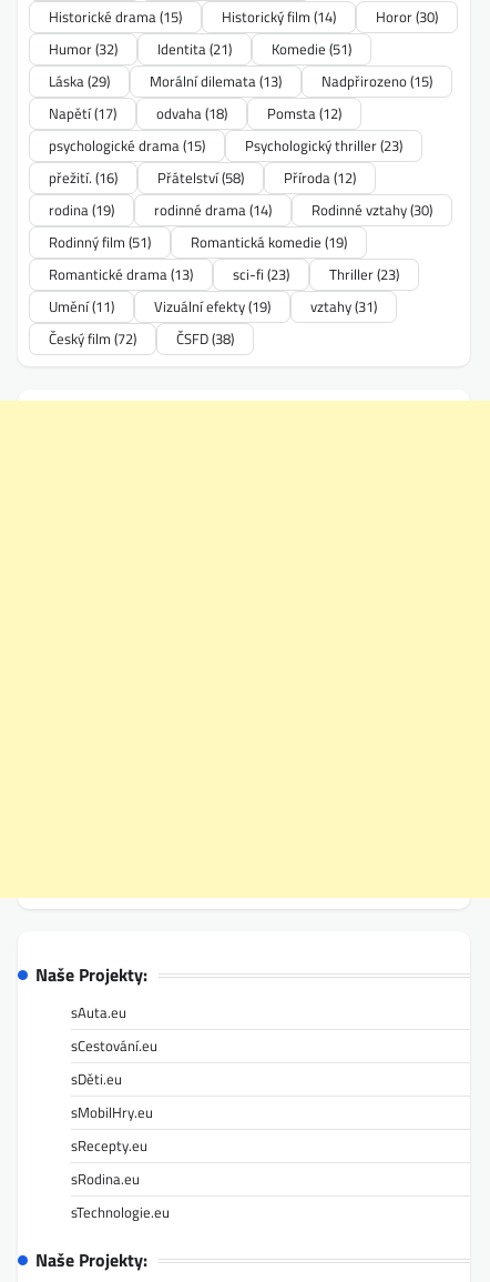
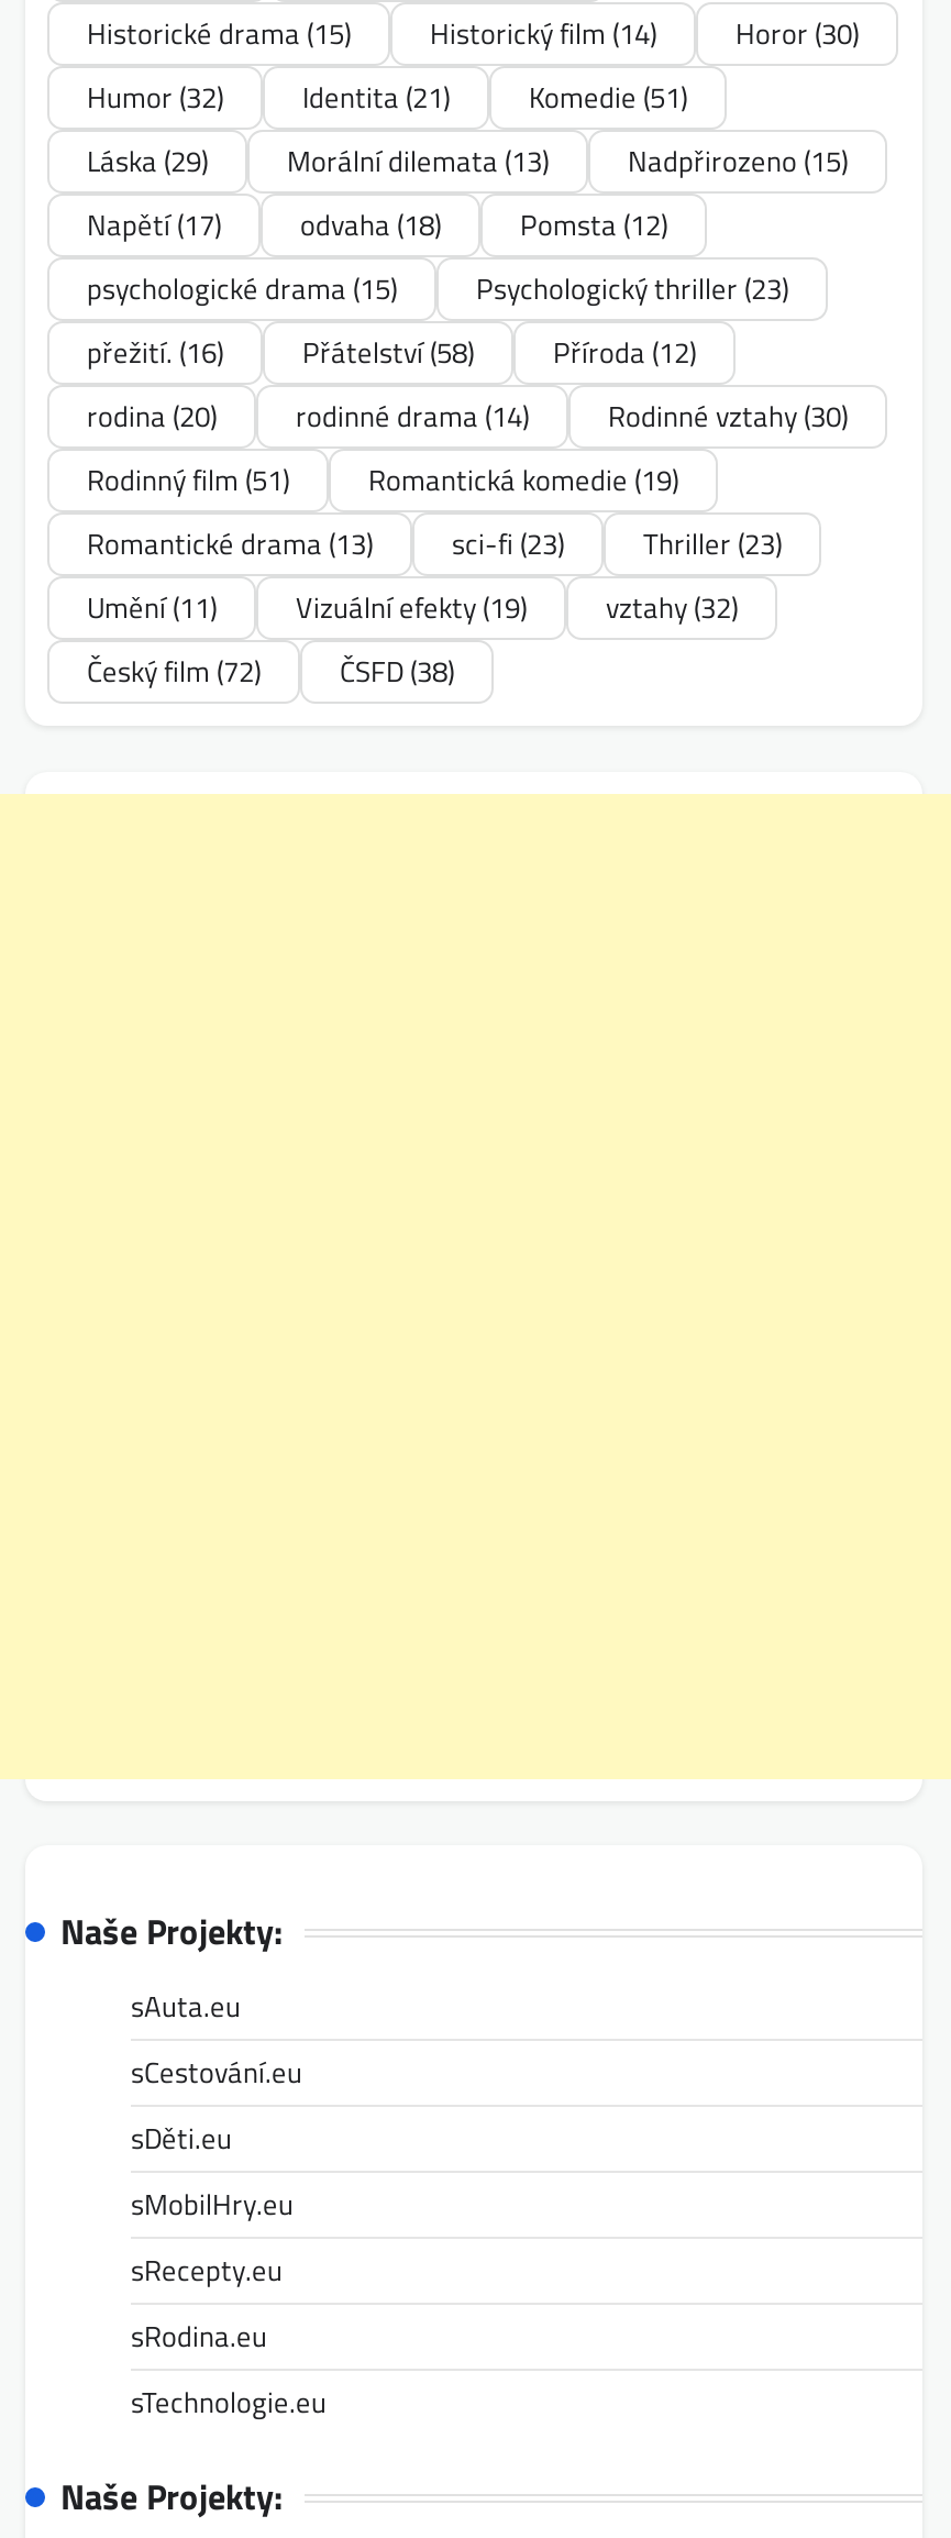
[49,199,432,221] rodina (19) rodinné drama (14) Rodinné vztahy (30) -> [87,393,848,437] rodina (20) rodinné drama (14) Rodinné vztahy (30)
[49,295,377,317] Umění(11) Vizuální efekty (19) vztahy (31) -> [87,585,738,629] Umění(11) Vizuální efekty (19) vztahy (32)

* * *

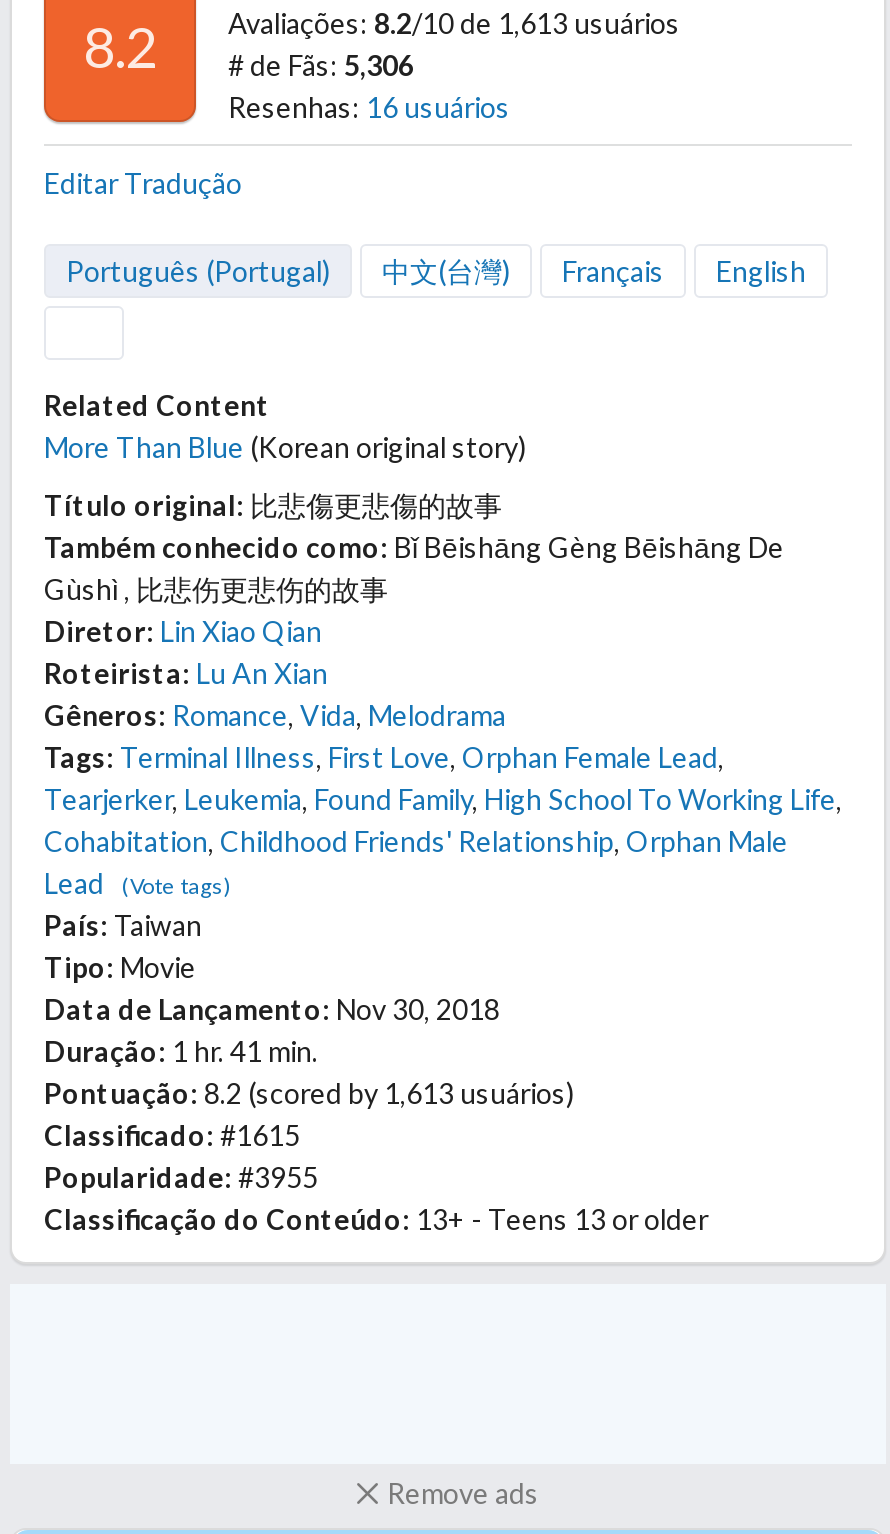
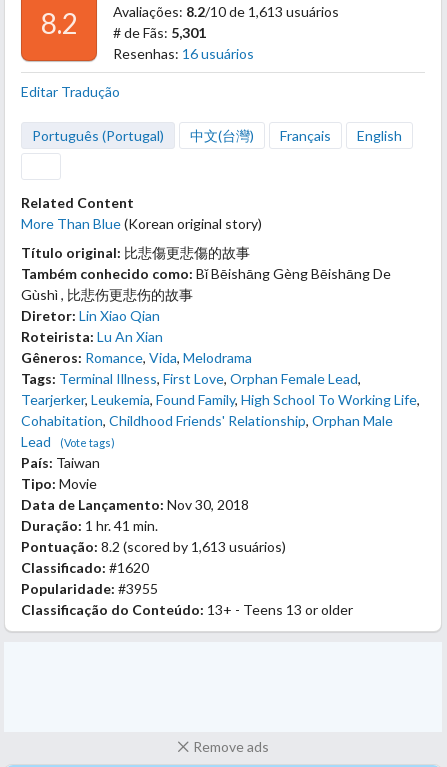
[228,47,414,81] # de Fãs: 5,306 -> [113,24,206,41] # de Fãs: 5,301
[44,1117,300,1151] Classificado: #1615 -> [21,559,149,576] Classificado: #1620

* * *

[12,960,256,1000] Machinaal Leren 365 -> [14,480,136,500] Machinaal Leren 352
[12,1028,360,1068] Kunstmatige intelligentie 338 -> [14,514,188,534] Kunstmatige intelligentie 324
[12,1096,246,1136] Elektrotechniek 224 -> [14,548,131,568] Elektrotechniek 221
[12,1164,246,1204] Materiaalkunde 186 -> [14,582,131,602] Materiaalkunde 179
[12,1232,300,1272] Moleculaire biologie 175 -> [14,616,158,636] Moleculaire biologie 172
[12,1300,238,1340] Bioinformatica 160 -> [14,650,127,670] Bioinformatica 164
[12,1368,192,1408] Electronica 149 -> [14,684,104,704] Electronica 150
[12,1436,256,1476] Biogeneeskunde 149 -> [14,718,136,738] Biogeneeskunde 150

_Task prompt:_
Your task for the entries above: copy exactly the span starting with the line with "[12,1164,246,1204] Materiaalkunde 186" and going on through the line with "[12,1436,256,1476] Biogeneeskunde 149", both lines included, and nothing else.

_Result below:_
[12,1164,246,1204] Materiaalkunde 186 -> [14,582,131,602] Materiaalkunde 179
[12,1232,300,1272] Moleculaire biologie 175 -> [14,616,158,636] Moleculaire biologie 172
[12,1300,238,1340] Bioinformatica 160 -> [14,650,127,670] Bioinformatica 164
[12,1368,192,1408] Electronica 149 -> [14,684,104,704] Electronica 150
[12,1436,256,1476] Biogeneeskunde 149 -> [14,718,136,738] Biogeneeskunde 150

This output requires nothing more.